SOME ARRANGEMENTS IN SHAS

(a) Right of First Refusal (ROFR): ROFR permits its holders to claim the transfer
of the subject of the right with a unilateral declaration of intent which can either be
contractual or legal. No statutory recognition has been given to that right either in
the Indian Company Law or the Income Tax Laws. Some foreign jurisdictions
have made provisions regulating those rights by statutes. Generally, ROFR is
contractual and determined in an agreement. ROFR clauses have contractual
restrictions that give the holders the option to enter into commercial transactions
with the owner on the basis of some specific terms before the owner may enter
into the transactions with a third party. Shareholders' right to transfer the shares is
not totally prevented, yet a shareholder is obliged to offer the shares first to the
existing shareholders. Consequently, the other shareholders will have the privilege
over the third parties with regard to purchase of shares.

(b) Tag Along Rights (TARs): TARs, a facet of ROFR, often refer to the power of
a minority shareholder to sell their  shares to the prospective buyer at the same
price as any other shareholder would propose to sell. In other words, if one
shareholder wants to sell, he can do so only if the purchaser agrees to purchase the
other shareholders, who wish to sell at the same price. TAR often finds a place in
the SHA which protects the interest of the minority shareholders.

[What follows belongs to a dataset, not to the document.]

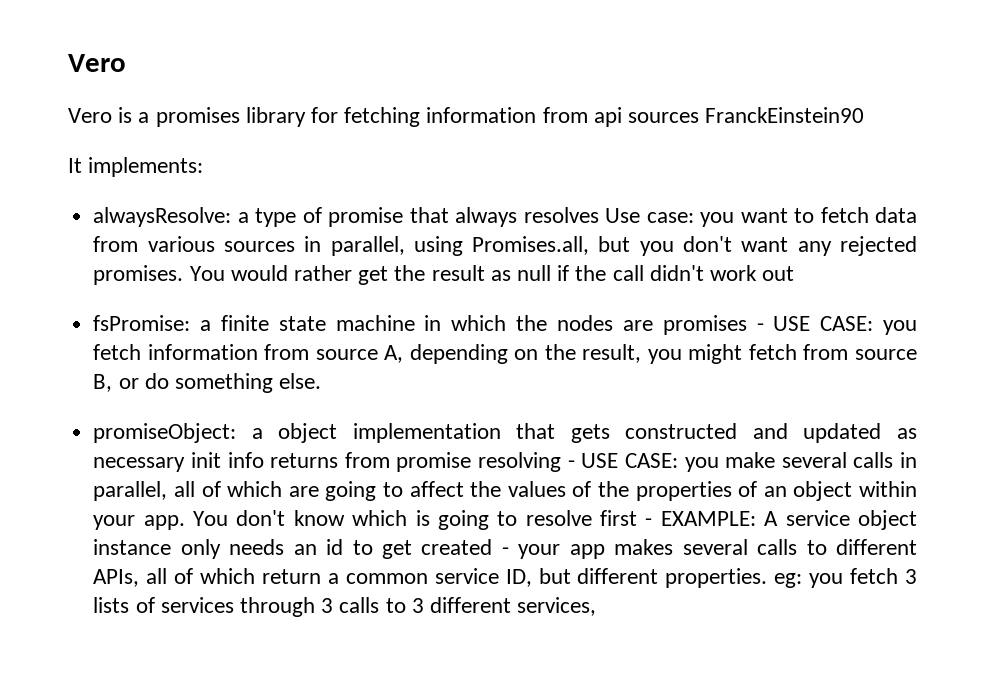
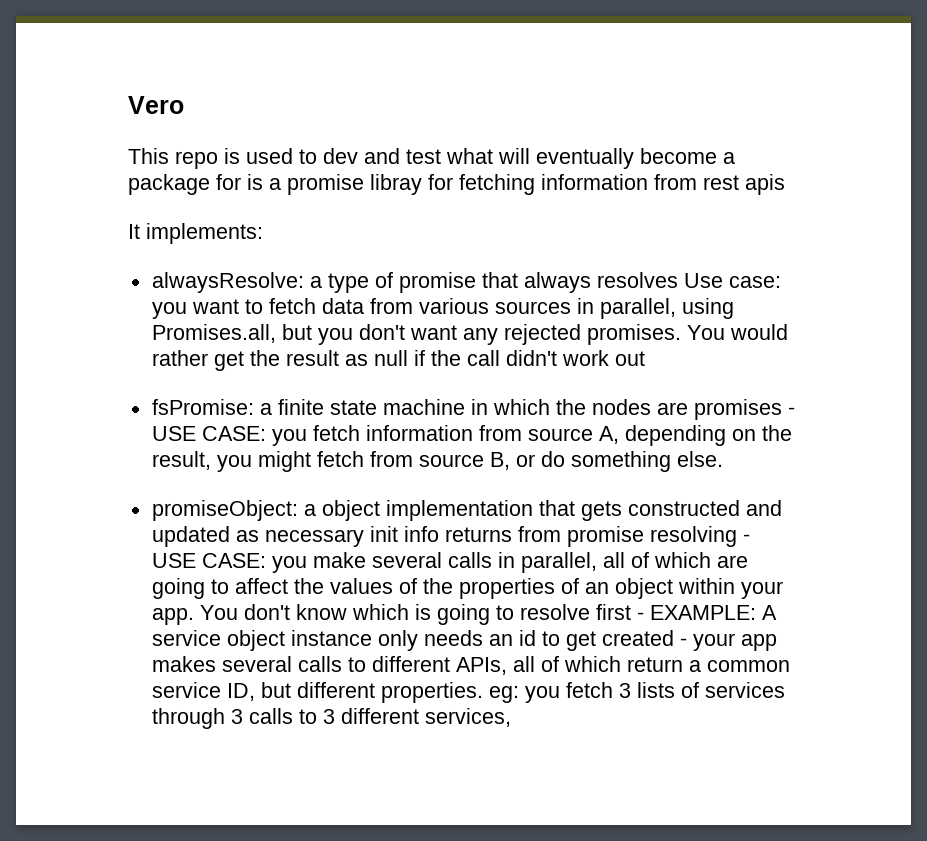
[68,107,306,127] Vero is a promises library -> [128,148,735,169] [128,174,422,195] This repo is used to dev and test what will eventually become a package for is a promise libray
[593,107,865,127] api sources FranckEinstein90 -> [703,174,785,195] rest apis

(c) Subscription Option: Subscription option gives the beneficiary a right to


demand issuance of allotment of shares of the target company. It is for that reason
that a subscription right is normally accompanied by ancillary provisions including
an Exit clause where, if dilution crosses a particular level, the counter parties are
given some kind of Exit option.

(d) Call Option: Call option is an arrangement often seen in Merger and
Acquisition projects, especially when they aim at foreign investment. A Call
option is given to a foreign buyer by agreement so that the foreign buyer is able to
enjoy the permitted minimum equity interests of the target company. Call option is
always granted as a right not an obligation, which can be exercised upon
satisfaction of certain conditions and/or within certain period agreed by the grantor
and grantee. The buyer of Call option pays for the right, without the obligation to
buy some underlying instrument from the writer of the option contract at a set
future date and at the strike price. Call option is where the beneficiary of the action
has a right to compel a counter-party to transfer his shares at a pre-determined or
price fixed in accordance with the pre-determined maxim or even fair market
value which results in a simple transfer of shares.
(e) Put Option: A put option represents the right, but not the requirement to sell a
set number of shares of stock, which one do not yet own, at a pre-determined
strike price, before the option reaches the expiration date. A put option is
purchased with the belief that the underlying stock price will drop well before the
strike price, at which point one may choose to exercise the option.

(f) Cash and Cashless Options: Cash and Cashless options are related arrangement
to call and put options creating a route by which the investors could carry out their
investment, in the event of an appreciation in the value of shares.